A Palestine hook-up with Turkey could complicate Palestinian membership of the East Mediterranean Gas Forum, dubbed the OPEC of Mediterranean gas, that also includes Egypt, Cyprus, Greece, Israel, Italy, and Jordan. France has applied for membership in the Cairo-based grouping while the United States is seeking observer status.
Founded in January and backed by the UAE, the Forum is virulently opposed to Turkish attempts to redraw the maritime boundaries in the region on the back of an agreement with Libya. Turkey refused to join the Forum.
While it is unlikely that the Gaza field will be operational any time soon, production would reduce Palestinian dependence on Israel.
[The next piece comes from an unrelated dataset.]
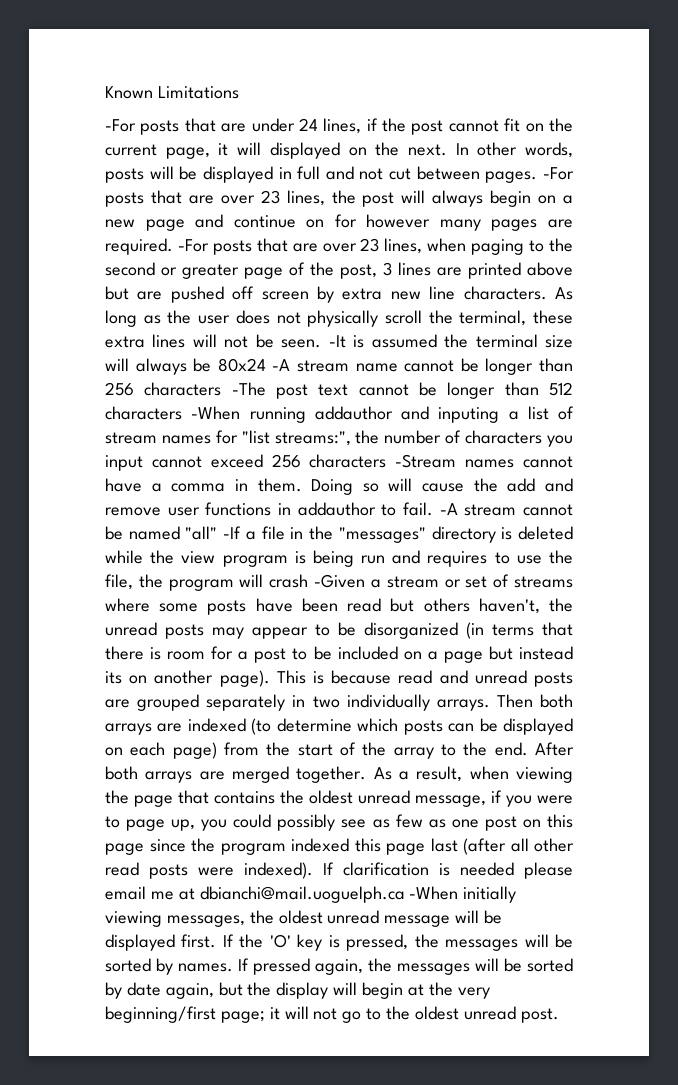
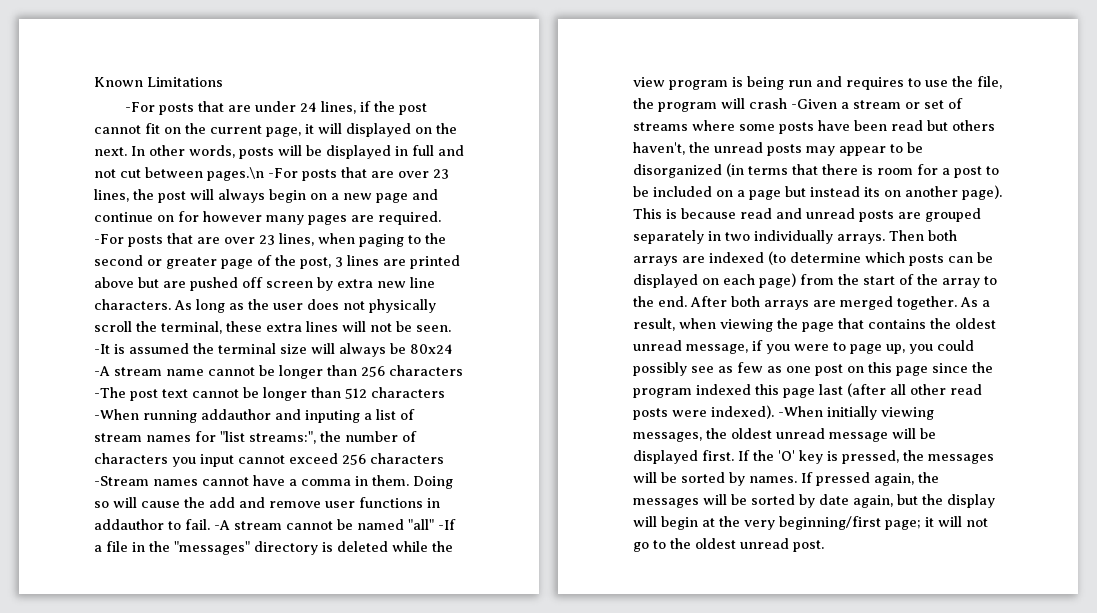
[485,171,538,183] pages. -> [207,167,264,181] pages.\n
[323,862,573,879] [105,886,405,903] If clarification is needed please email me at dbianchi@mail.uoguelph.ca -> (774, 412) none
Palestinian officials said early this year that they were discussing with Israel an extension of Israeli pipelines to send gas from Israeli gas fields to Palestine but that the talks, contrary to Israeli assertions, did not include development of the Gaza field.
In a twist of irony, Qatar, the UAE’s nemesis, would support a pipeline agreement by guaranteeing Palestinian payments for the gas. The Israeli pipeline along a 40-kilometer route adjacent to the Gaza border with three pumping stations would enable Gaza to operate a 400 MW power plant in a region that has, at the best of times, an energy supply of 15 hours a day.
The status of the talks remains unclear given an apparent delay of Prime Minister Benjamin Netanyahu’s annexation plans amid international condemnation and US insistence that the Israeli leader postpone his move that had been scheduled for July 1.
Qatar reportedly threatened to cut off millions of dollars in aid to Gaza, provided in coordination with the Israeli government, if the Jewish state pressed ahead with annexation.
In June, Israel approved the transfer of US$50 million from Qatar to Gaza in a bid to dial back mounting tension with militants in the Strip that could spark renewed military confrontation as both Israel and Palestine struggle to get a grip on the coronavirus.
Some Palestinian analysts see the pipeline deal as an attempt by the Palestine Authority (PA) to enhance its influence in Gaza and undermine Hamas – its Islamist rival that controls the Strip – by a significant contribution to a surge in the power supply and a dramatic reduction of the cost of electricity. The risk, these analysts say, is that the pipeline would increase Palestinian dependence on Israel.
Economist Nasr Abdel Karim argued that Israel would only allow enhanced flows of gas, including from the Gaza field, if it leads to an even deeper split between the territory and the West Bank.
“Israel will not allow the Palestinians to benefit from the gas field for economic and political reasons. Israel might allow this in one case — if this plan is part of a bigger project to develop Gaza’s economy so that it splits from the PA and the West Bank,” Mr. Abdel Karim said.